• _What you need to do_: Starting from the first line, set down the entire listing exactly.

• _Material provided_:
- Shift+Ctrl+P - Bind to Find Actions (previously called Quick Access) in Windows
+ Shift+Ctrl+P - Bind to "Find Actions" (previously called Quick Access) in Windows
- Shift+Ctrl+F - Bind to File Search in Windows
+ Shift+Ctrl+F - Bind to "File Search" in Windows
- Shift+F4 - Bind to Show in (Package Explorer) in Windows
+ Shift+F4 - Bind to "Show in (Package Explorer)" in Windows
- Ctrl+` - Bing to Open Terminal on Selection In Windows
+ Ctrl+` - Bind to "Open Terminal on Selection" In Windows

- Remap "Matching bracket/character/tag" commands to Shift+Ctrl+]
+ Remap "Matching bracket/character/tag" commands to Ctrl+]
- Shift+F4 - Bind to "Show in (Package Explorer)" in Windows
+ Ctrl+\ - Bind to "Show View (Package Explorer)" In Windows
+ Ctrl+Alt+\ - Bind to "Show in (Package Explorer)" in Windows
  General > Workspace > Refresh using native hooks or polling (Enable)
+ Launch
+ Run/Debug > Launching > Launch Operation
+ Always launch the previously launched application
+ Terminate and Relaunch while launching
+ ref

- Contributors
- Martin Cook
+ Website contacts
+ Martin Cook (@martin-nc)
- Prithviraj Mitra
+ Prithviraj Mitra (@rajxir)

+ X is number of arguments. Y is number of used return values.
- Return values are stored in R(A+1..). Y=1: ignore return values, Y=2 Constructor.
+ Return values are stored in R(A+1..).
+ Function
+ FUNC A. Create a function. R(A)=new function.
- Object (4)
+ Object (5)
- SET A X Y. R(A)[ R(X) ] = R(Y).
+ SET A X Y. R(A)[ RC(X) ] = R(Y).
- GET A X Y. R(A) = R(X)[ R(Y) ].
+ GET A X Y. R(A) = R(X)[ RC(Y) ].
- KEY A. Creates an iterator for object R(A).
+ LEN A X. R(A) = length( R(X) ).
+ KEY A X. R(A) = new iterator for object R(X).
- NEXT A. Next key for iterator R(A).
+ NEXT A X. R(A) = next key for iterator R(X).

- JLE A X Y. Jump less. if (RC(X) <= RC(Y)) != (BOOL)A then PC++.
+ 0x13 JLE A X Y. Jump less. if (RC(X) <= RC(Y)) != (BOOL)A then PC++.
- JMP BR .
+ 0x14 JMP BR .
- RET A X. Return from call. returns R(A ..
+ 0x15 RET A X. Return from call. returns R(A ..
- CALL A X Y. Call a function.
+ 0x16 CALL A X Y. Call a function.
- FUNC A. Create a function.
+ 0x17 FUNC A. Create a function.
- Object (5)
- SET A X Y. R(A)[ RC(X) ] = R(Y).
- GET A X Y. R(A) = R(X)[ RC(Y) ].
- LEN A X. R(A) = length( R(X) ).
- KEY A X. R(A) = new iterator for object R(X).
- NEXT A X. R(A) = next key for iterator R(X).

• _Solution for this exercise_:
- Shift+Ctrl+P - Bind to Find Actions (previously called Quick Access) in Windows
+ Shift+Ctrl+P - Bind to "Find Actions" (previously called Quick Access) in Windows
- Shift+Ctrl+F - Bind to File Search in Windows
+ Shift+Ctrl+F - Bind to "File Search" in Windows
- Shift+F4 - Bind to Show in (Package Explorer) in Windows
+ Shift+F4 - Bind to "Show in (Package Explorer)" in Windows
- Ctrl+` - Bing to Open Terminal on Selection In Windows
+ Ctrl+` - Bind to "Open Terminal on Selection" In Windows

- Remap "Matching bracket/character/tag" commands to Shift+Ctrl+]
+ Remap "Matching bracket/character/tag" commands to Ctrl+]
- Shift+F4 - Bind to "Show in (Package Explorer)" in Windows
+ Ctrl+\ - Bind to "Show View (Package Explorer)" In Windows
+ Ctrl+Alt+\ - Bind to "Show in (Package Explorer)" in Windows
  General > Workspace > Refresh using native hooks or polling (Enable)
+ Launch
+ Run/Debug > Launching > Launch Operation
+ Always launch the previously launched application
+ Terminate and Relaunch while launching
+ ref

- Contributors
- Martin Cook
+ Website contacts
+ Martin Cook (@martin-nc)
- Prithviraj Mitra
+ Prithviraj Mitra (@rajxir)

+ X is number of arguments. Y is number of used return values.
- Return values are stored in R(A+1..). Y=1: ignore return values, Y=2 Constructor.
+ Return values are stored in R(A+1..).
+ Function
+ FUNC A. Create a function. R(A)=new function.
- Object (4)
+ Object (5)
- SET A X Y. R(A)[ R(X) ] = R(Y).
+ SET A X Y. R(A)[ RC(X) ] = R(Y).
- GET A X Y. R(A) = R(X)[ R(Y) ].
+ GET A X Y. R(A) = R(X)[ RC(Y) ].
- KEY A. Creates an iterator for object R(A).
+ LEN A X. R(A) = length( R(X) ).
+ KEY A X. R(A) = new iterator for object R(X).
- NEXT A. Next key for iterator R(A).
+ NEXT A X. R(A) = next key for iterator R(X).

- JLE A X Y. Jump less. if (RC(X) <= RC(Y)) != (BOOL)A then PC++.
+ 0x13 JLE A X Y. Jump less. if (RC(X) <= RC(Y)) != (BOOL)A then PC++.
- JMP BR .
+ 0x14 JMP BR .
- RET A X. Return from call. returns R(A ..
+ 0x15 RET A X. Return from call. returns R(A ..
- CALL A X Y. Call a function.
+ 0x16 CALL A X Y. Call a function.
- FUNC A. Create a function.
+ 0x17 FUNC A. Create a function.
- Object (5)
- SET A X Y. R(A)[ RC(X) ] = R(Y).
- GET A X Y. R(A) = R(X)[ RC(Y) ].
- LEN A X. R(A) = length( R(X) ).
- KEY A X. R(A) = new iterator for object R(X).
- NEXT A X. R(A) = next key for iterator R(X).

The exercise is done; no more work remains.